Finnegan Crouch, 22, a public engagement and learning presenter at the Bristol Zoo project and former junior researcher for the BBC, thinks stereotypes about standoffish or socially avoidant Gen Z employees can be explained by his generation’s tendency towards emotional honesty and openness.
“People my age are much more likely to say, ‘Look, I’m not happy with that’, or ‘I don’t want to do that’, which may create that stereotype of our generation being more standoffish. But really, we just know what we want.
“There are definitely some [colleagues] that I consider friends, including from my previous job at the BBC. But there have definitely been workplaces where I didn’t fit in. When I was working in pubs and bars, I had to report a previous employer for not understanding physical boundaries and they fired me for it.
“In other workplaces, I have heard of other people my age who have spoken about personal things with colleagues which has then backfired and been used against them. It all depends on the environment”.
The biggest difference between those who embrace these relationships and those who don’t, it seems, can come down to their employer.
Victoria Ayodeji, a 27-year-old youth adviser for national social mobility charity, Career Ready, was lucky enough to get advice from mentors when she joined the workforce in 2020. “My mentor [who was older] would often emphasise the importance of learning how to be visible whilst working online. That meant not being afraid to reach out to people for virtual coffee chats, for example.”
So can Gen Z learn to enjoy it? “I’d been quite apprehensive about the idea of after-work activities before starting this job, after hearing about how important they can be,” says Jasmine Burobey-Shenton, also at Creative Access. “I hadn’t done a nine-to-five role before, so I felt a lot of self-imposed pressure to show up in ways that I perceived as professional and competent.

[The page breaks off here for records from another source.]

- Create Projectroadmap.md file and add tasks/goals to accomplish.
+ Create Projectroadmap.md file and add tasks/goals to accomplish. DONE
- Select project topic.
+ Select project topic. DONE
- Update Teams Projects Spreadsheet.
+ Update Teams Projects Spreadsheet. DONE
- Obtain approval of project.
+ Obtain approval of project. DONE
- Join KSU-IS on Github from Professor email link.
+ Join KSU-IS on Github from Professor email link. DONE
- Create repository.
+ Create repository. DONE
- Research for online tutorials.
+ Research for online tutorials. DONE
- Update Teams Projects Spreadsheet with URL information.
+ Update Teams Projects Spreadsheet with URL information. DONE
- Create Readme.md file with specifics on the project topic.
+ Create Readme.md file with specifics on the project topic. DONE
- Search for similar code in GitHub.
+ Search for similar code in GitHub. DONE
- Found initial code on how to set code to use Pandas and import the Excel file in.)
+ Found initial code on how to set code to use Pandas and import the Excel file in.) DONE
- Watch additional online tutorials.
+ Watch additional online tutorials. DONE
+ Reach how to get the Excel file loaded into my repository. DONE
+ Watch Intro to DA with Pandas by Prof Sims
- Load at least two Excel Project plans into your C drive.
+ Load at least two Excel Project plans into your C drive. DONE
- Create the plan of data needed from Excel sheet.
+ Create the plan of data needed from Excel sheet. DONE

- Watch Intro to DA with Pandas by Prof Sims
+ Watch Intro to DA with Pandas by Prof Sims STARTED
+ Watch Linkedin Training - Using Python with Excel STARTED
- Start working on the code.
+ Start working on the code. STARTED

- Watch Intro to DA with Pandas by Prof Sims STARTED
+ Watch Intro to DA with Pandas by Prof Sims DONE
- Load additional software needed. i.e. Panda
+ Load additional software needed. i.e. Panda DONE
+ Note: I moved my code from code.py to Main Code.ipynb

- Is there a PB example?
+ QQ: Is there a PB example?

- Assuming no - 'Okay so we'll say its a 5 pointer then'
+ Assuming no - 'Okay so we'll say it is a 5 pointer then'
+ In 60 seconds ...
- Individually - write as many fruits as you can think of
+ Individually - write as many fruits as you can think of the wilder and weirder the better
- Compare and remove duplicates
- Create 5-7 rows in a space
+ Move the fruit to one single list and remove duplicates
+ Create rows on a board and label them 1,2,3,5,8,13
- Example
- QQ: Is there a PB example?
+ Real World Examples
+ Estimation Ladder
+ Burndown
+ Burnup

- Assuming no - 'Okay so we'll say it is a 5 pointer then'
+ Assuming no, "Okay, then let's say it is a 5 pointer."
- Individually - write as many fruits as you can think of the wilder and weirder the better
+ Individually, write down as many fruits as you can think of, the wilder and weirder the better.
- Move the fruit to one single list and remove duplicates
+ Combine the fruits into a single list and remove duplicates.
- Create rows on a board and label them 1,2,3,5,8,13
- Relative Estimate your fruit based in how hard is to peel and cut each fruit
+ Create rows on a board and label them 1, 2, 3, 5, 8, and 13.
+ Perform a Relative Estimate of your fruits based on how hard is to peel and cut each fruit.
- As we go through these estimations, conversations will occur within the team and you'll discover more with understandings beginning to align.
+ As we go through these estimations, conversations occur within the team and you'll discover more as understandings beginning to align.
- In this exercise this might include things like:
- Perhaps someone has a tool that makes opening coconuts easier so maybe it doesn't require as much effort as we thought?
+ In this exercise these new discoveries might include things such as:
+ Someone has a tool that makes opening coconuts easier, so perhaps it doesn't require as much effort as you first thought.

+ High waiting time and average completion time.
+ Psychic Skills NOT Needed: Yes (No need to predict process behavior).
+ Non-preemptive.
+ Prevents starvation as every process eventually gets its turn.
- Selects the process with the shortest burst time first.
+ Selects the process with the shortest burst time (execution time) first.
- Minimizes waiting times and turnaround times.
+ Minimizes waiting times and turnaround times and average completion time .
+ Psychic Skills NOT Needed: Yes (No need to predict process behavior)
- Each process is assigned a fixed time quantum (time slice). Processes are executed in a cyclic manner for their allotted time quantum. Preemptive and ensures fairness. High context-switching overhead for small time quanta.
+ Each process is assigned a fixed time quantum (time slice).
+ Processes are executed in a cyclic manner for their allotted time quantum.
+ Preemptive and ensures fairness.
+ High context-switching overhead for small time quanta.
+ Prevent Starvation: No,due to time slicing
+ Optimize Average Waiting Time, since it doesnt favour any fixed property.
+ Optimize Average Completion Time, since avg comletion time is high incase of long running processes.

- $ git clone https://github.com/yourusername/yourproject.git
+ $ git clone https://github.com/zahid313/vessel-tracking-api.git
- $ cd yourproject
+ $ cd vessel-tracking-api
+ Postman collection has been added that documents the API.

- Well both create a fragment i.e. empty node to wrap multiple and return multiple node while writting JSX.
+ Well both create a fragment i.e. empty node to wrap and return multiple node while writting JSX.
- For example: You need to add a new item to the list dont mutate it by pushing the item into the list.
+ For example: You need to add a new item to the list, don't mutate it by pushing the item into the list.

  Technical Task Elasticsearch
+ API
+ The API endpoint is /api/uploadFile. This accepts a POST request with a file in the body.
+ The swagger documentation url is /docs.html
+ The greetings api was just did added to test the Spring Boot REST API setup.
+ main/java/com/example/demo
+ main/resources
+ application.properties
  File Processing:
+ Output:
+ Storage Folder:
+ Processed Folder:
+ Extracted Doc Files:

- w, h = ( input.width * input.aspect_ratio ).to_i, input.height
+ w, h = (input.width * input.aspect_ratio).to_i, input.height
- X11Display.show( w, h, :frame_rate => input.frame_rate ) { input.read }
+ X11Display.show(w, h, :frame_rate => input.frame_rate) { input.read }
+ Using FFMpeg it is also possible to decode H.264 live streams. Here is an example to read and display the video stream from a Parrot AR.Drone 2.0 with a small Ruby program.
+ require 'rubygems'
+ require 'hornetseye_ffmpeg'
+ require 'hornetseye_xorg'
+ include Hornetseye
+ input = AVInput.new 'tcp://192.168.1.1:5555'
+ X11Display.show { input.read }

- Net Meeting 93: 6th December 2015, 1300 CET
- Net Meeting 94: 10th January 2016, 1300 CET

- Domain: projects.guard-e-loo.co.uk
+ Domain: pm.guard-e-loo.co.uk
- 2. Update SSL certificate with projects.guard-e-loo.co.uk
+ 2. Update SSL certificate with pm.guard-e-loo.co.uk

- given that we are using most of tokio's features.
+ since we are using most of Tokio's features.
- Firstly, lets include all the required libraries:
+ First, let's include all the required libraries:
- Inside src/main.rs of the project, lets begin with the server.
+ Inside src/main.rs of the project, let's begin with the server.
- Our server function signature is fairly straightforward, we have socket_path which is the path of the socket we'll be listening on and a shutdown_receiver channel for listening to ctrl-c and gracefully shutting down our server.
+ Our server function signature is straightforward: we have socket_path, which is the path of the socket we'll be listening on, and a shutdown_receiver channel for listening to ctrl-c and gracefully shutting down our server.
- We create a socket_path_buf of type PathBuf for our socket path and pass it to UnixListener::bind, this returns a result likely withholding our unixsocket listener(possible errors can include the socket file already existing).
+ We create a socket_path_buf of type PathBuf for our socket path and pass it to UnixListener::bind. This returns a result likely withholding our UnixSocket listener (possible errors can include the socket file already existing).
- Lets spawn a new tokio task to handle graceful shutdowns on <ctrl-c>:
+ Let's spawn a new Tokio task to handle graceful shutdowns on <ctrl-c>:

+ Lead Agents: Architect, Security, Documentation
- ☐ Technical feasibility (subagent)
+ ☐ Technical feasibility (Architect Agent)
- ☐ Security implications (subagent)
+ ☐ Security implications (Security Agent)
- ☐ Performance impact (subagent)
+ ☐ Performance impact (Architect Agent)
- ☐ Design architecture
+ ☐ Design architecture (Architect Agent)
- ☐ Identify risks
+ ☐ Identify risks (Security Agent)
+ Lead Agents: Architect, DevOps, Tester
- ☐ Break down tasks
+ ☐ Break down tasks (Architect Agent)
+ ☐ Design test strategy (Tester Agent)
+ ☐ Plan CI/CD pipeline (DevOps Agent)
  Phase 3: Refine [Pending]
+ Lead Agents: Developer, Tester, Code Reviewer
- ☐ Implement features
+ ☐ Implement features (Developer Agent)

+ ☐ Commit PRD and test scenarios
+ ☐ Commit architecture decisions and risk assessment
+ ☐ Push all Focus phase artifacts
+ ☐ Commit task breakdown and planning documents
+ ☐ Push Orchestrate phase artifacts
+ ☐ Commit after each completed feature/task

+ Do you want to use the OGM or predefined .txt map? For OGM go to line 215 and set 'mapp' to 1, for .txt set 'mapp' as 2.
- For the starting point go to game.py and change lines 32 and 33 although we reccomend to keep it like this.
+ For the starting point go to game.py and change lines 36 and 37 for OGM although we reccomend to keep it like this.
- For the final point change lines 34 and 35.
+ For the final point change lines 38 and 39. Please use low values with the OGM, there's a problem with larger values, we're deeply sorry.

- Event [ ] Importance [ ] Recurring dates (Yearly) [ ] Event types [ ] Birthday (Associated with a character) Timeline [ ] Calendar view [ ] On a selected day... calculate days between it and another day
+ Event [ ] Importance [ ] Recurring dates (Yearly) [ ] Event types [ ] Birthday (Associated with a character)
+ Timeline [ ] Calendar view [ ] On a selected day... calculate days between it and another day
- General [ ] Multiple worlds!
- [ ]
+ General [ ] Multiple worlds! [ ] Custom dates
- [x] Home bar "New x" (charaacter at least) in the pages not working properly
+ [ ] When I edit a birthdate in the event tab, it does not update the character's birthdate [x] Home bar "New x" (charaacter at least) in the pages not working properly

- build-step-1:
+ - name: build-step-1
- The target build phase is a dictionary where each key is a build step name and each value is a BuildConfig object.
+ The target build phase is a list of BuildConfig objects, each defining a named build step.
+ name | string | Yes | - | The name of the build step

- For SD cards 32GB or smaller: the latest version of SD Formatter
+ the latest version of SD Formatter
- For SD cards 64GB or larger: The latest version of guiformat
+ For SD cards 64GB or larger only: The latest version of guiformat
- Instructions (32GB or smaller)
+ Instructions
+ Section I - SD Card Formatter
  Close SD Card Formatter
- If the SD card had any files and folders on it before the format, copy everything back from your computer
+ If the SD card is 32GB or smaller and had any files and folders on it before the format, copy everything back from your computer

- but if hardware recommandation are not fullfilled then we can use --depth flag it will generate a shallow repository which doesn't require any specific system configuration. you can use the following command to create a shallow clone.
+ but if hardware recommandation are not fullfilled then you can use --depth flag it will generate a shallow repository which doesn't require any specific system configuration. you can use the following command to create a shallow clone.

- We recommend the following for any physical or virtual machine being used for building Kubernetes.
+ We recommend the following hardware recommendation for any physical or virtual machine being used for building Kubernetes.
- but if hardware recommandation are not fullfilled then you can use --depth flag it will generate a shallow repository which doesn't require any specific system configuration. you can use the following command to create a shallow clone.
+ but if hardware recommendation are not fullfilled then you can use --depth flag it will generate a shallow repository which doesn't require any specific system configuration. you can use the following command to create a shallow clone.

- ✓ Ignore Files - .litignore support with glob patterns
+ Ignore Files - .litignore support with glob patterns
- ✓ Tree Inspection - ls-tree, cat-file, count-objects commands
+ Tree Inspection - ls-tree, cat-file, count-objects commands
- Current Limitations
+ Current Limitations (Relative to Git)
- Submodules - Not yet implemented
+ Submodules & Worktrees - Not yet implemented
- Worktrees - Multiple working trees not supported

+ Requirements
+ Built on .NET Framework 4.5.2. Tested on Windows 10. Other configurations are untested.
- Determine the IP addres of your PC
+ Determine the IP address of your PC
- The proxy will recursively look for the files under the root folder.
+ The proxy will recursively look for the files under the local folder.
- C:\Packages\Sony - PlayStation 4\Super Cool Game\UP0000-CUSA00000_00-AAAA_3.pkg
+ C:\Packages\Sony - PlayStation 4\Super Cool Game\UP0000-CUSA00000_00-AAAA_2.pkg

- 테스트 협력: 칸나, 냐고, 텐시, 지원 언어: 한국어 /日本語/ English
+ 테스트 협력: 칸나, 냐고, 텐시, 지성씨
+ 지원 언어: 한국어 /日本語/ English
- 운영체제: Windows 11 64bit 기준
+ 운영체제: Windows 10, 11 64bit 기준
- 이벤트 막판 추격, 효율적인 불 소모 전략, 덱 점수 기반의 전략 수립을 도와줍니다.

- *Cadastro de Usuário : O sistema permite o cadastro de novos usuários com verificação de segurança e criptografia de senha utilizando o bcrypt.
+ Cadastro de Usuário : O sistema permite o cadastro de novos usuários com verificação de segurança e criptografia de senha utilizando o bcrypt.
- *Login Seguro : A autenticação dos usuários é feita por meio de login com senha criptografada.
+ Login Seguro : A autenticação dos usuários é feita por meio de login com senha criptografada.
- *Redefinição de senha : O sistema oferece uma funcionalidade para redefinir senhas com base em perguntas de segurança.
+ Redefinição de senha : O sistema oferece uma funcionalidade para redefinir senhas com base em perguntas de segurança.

“Having people in the team who encouraged me to show up authentically really helped me to relax. When you connect on a more genuine level, it can be quite fun. One of my colleagues is a singer-songwriter, so I’ve been to a couple of her gigs. Another of my colleagues has a podcast and does pop culture quizzes, so these are things that would interest me anyway.”
As with many other sweeping statements about Gen Z, it appears things are more complicated than they seem. What is clear though is that negative stereotypes about our youngest workers won’t end with Gen Z. With the oldest members of Gen Alpha just a few years from entering the workforce, there is more to come.